Until today, I didn’t know who Begum Hazrat Mahal was. My ignorance is unpardonable. Thanks to Delhi Karavan, now I know something substantial about the last queen of Awadh. She was only 36 when her husband, Nawab Wajid Ali Shah, conceded defeat and was sent to exile by the British. She inherited a kingdom steeped in chronic corruption and on top of that she had the onerous task of defending her territory from the formidable forces of British East India Company.
Hers is a story of a royal concubine’s ascension to the throne and a gradual metamorphosis into a military leader, a war strategist and an astute administrator who not only resisted British attacks but also inspired people across all religions to unify for the cause of their country.
Mohi-ud-Din Mirza’s 26-minute documentary screened at today’s event in Indian Habitat Centre was a glimpse into the veracity and compassion of a queen whose commitment to her country and countrymen made her achieve unimaginable feats.
The pages of history might inform you about her 10-month rule, the Siege of Lucknow and her 20 years of exile in Nepal, but they might miss out on the larger contributions of the young queen. She stonewalled the British ploy to create a religious divide and heavily criticised them for desecrating temples and forcing people to eat pig fat.
Behind her beautiful appearance was a resolute soul that had the gumption to ignore Queen Victoria’s proclamations and lures of a luxurious life. She lived to challenge oppression, and in death she continues to inspire valour.

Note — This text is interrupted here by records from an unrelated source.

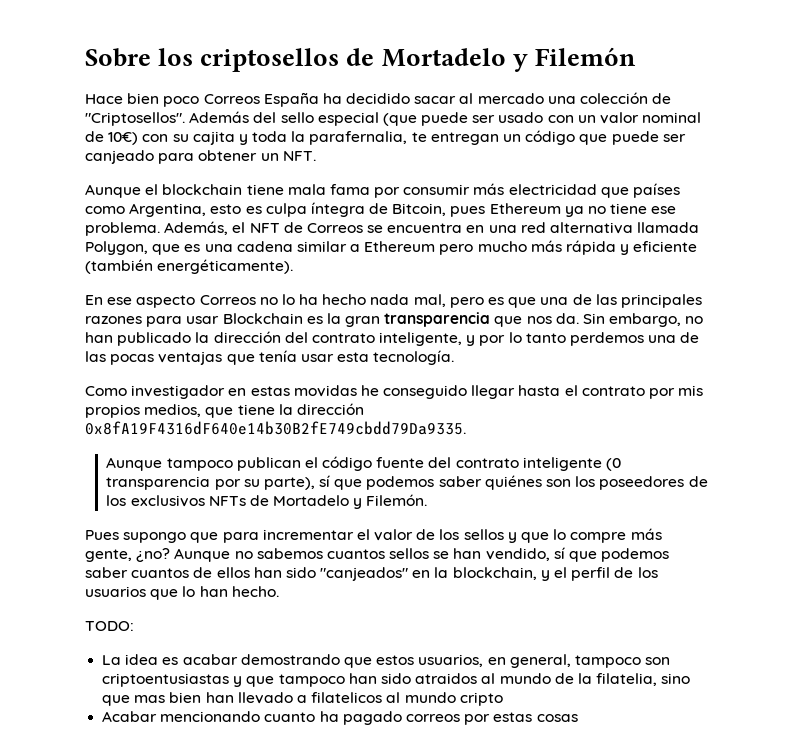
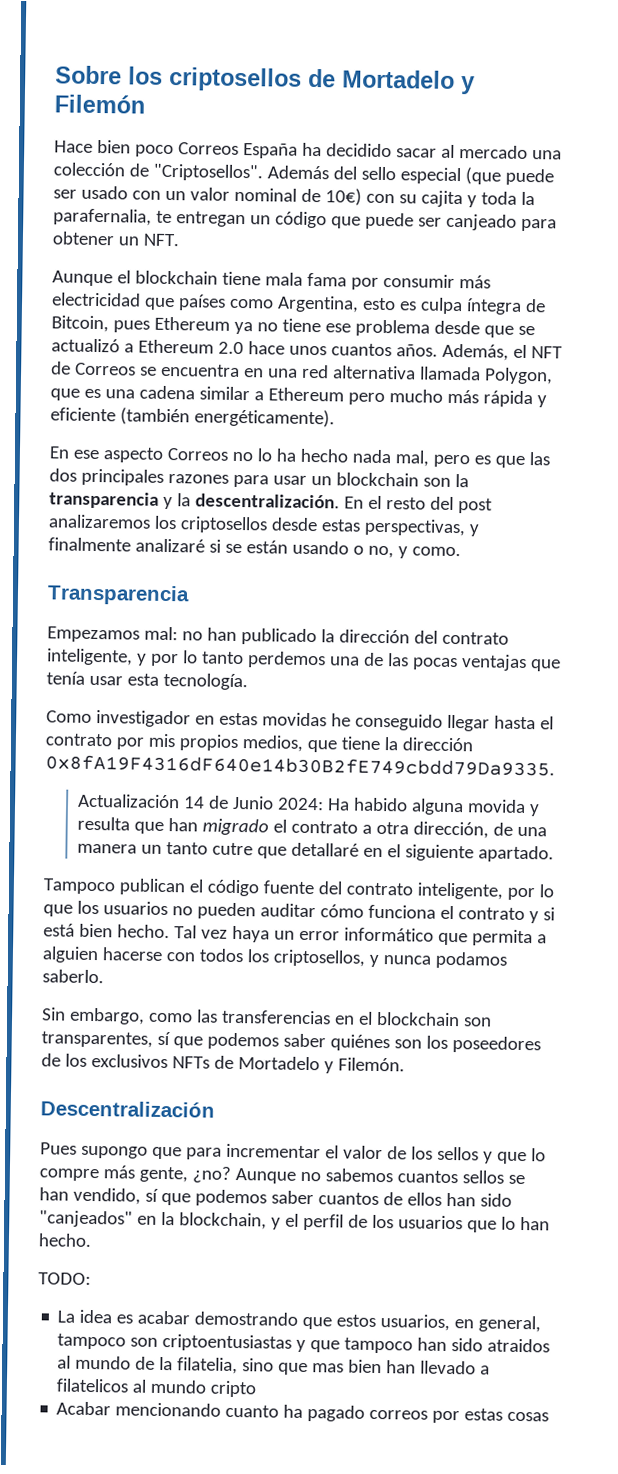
- Aunque el blockchain tiene mala fama por consumir más electricidad que países como Argentina, esto es culpa íntegra de Bitcoin, pues Ethereum ya no tiene ese problema.
+ Aunque el blockchain tiene mala fama por consumir más electricidad que países como Argentina, esto es culpa íntegra de Bitcoin, pues Ethereum ya no tiene ese problema desde que se actualizó a Ethereum 2.0 hace unos cuantos años.
- En ese aspecto Correos no lo ha hecho nada mal, pero es que una de las principales razones para usar Blockchain es la gran transparencia que nos da. Sin embargo, no han publicado la dirección del contrato inteligente, y por lo tanto perdemos una de las pocas ventajas que tenía usar esta tecnología.
+ En ese aspecto Correos no lo ha hecho nada mal, pero es que las dos principales razones para usar un blockchain son la transparencia y la descentralización. En el resto del post analizaremos los criptosellos desde estas perspectivas, y finalmente analizaré si se están usando o no, y como.
+ Transparencia
+ Empezamos mal: no han publicado la dirección del contrato inteligente, y por lo tanto perdemos una de las pocas ventajas que tenía usar esta tecnología.
- Aunque tampoco publican el código fuente del contrato inteligente (0 transparencia por su parte), sí que podemos saber quiénes son los poseedores de los exclusivos NFTs de Mortadelo y Filemón.
+ Actualización 14 de Junio 2024: Ha habido alguna movida y resulta que han migrado el contrato a otra dirección, de una manera un tanto cutre que detallaré en el siguiente apartado.
+ Tampoco publican el código fuente del contrato inteligente, por lo que los usuarios no pueden auditar cómo funciona el contrato y si está bien hecho. Tal vez haya un error informático que permita a alguien hacerse con todos los criptosellos, y nunca podamos saberlo.
+ Sin embargo, como las transferencias en el blockchain son transparentes, sí que podemos saber quiénes son los poseedores de los exclusivos NFTs de Mortadelo y Filemón.
+ Descentralización

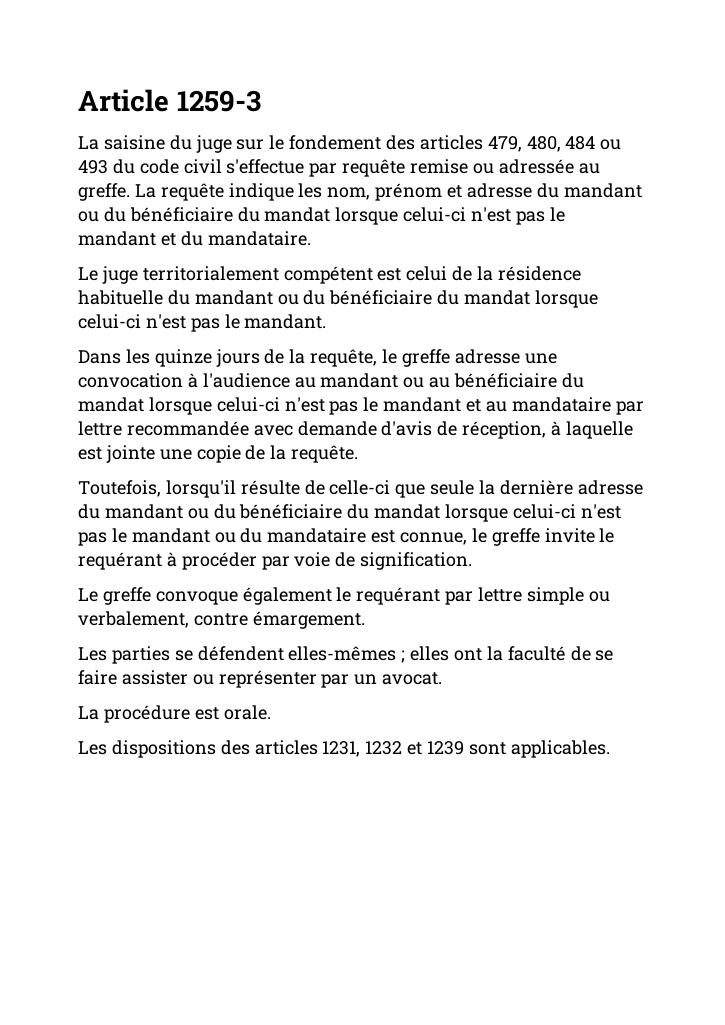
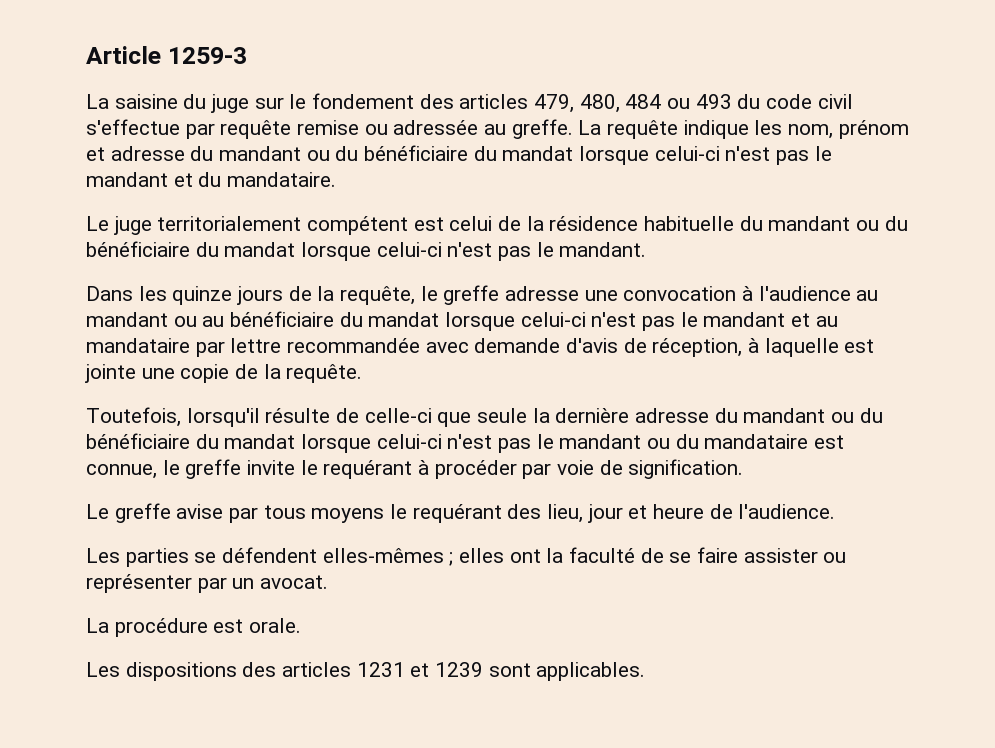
- Le greffe convoque également le requérant par lettre simple ou verbalement, contre émargement.
+ Le greffe avise par tous moyens le requérant des lieu, jour et heure de l'audience.
- Les dispositions des articles 1231, 1232 et 1239 sont applicables.
+ Les dispositions des articles 1231 et 1239 sont applicables.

It was heartening to see Begum Manzilat Fatima, the great great granddaughter of Begum Hazrat Mahal, beaming with pride for the legacy that her family has been carrying forward for generations. She has taken it upon herself to spread the story of her great great grandmother across the world. She wants the deeds of Awadh’s last queen to inspire girls who are looked upon as vulnerable and gullible.